All lines holding the string "normal" should be copied from the data below.

======== Extracted entries

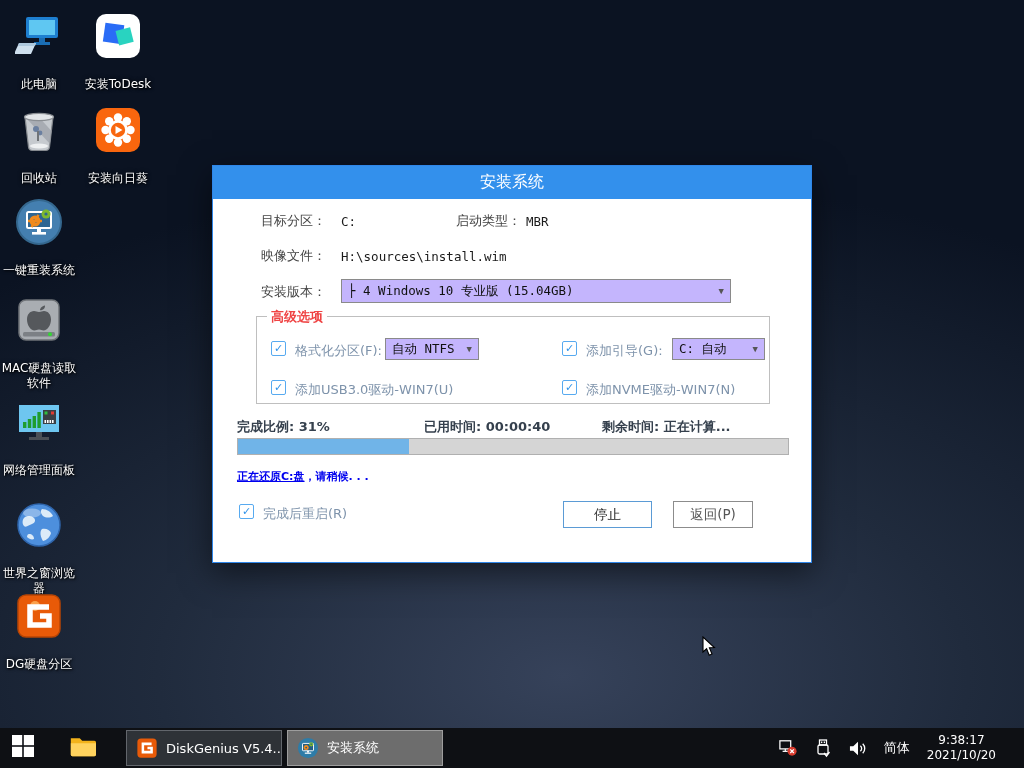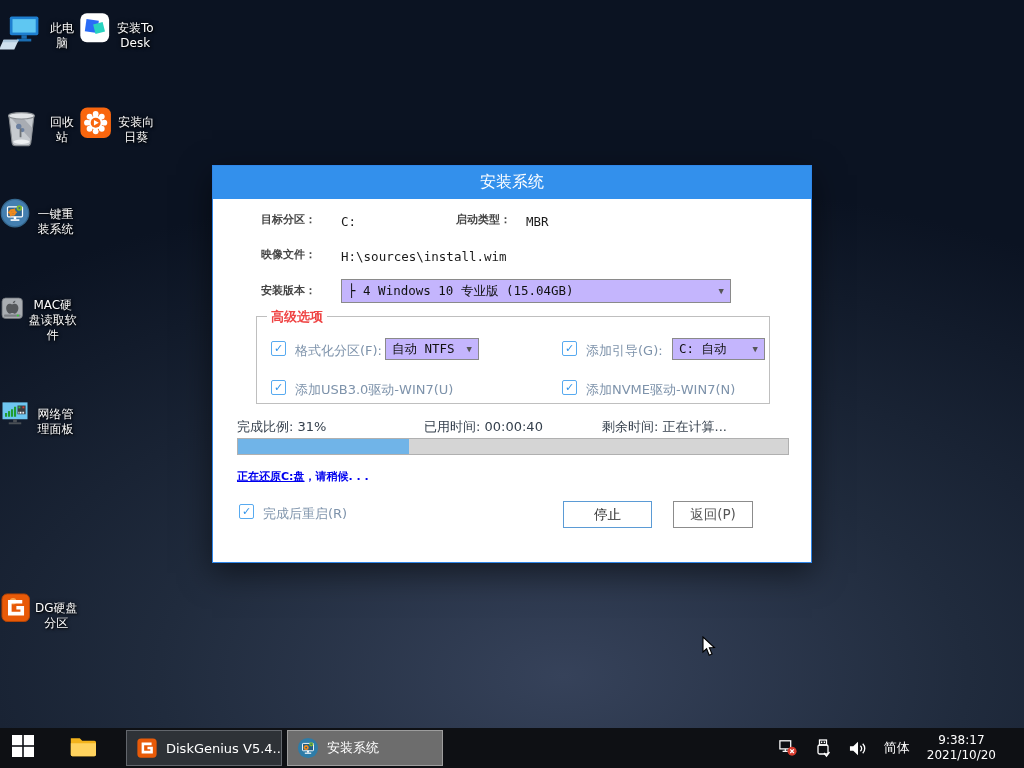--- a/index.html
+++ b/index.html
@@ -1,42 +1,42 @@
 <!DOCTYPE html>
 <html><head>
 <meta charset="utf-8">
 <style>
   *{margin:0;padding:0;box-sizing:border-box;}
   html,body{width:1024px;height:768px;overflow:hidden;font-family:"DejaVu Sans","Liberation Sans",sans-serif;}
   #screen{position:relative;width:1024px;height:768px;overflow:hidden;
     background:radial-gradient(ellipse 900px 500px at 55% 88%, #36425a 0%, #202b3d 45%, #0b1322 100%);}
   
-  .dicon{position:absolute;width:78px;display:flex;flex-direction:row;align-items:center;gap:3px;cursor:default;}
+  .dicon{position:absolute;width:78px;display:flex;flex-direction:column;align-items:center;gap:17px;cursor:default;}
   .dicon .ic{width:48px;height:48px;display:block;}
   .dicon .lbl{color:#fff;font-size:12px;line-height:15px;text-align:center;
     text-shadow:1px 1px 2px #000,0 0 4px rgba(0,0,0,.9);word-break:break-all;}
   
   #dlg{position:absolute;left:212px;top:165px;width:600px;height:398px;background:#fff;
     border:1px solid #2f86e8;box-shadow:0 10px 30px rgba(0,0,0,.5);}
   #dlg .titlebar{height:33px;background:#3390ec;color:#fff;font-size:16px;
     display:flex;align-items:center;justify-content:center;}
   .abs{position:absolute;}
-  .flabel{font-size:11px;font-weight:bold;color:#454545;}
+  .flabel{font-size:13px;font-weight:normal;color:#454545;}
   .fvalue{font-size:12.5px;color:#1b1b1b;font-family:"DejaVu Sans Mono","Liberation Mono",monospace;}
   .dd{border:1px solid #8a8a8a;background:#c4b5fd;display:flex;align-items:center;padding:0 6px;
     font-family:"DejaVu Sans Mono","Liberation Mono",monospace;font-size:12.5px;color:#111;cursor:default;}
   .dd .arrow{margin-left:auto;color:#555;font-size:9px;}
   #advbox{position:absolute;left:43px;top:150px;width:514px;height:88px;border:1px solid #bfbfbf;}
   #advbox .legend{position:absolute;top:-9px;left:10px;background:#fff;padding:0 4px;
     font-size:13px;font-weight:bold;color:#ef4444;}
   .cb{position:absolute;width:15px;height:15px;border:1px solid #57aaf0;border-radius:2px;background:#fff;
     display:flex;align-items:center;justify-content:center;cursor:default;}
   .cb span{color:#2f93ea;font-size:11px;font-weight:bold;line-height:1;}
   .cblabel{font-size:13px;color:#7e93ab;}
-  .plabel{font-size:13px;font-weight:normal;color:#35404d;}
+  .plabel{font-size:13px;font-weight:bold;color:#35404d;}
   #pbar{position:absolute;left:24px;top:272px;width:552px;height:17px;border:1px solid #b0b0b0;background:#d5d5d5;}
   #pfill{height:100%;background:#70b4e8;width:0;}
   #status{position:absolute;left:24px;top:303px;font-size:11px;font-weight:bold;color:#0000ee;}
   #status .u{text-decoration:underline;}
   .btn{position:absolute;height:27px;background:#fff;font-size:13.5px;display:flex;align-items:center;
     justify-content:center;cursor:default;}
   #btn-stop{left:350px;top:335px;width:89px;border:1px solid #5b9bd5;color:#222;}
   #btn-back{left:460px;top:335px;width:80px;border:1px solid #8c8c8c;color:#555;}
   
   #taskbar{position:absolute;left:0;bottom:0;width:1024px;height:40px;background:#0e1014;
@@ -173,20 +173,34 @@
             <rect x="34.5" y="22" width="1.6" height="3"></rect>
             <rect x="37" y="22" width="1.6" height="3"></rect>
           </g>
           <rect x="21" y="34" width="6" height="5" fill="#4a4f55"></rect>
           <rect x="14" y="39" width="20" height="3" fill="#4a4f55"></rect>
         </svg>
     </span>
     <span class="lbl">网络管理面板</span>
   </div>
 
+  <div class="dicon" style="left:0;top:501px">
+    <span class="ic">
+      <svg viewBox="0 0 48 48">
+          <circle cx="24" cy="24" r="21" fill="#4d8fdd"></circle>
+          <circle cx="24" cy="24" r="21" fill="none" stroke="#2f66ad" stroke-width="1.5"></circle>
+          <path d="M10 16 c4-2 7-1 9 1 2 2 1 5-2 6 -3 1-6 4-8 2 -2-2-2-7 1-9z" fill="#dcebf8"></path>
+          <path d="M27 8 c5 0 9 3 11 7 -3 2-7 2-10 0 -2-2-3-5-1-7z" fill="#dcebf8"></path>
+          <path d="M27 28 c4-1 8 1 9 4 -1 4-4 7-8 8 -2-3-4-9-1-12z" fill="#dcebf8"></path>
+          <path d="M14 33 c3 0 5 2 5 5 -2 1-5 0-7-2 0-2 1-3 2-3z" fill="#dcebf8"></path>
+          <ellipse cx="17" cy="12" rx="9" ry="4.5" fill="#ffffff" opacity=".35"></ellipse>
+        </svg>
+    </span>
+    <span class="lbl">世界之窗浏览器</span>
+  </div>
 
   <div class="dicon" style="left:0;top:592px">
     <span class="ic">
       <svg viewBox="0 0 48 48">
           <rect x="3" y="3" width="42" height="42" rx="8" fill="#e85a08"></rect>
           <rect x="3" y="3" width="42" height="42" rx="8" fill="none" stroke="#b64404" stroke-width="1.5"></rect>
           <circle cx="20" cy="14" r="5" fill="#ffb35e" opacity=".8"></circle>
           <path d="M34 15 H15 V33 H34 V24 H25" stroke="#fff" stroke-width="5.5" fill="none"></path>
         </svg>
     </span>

================

Answer for the task -
+  .flabel{font-size:13px;font-weight:normal;color:#454545;}
-  .plabel{font-size:13px;font-weight:normal;color:#35404d;}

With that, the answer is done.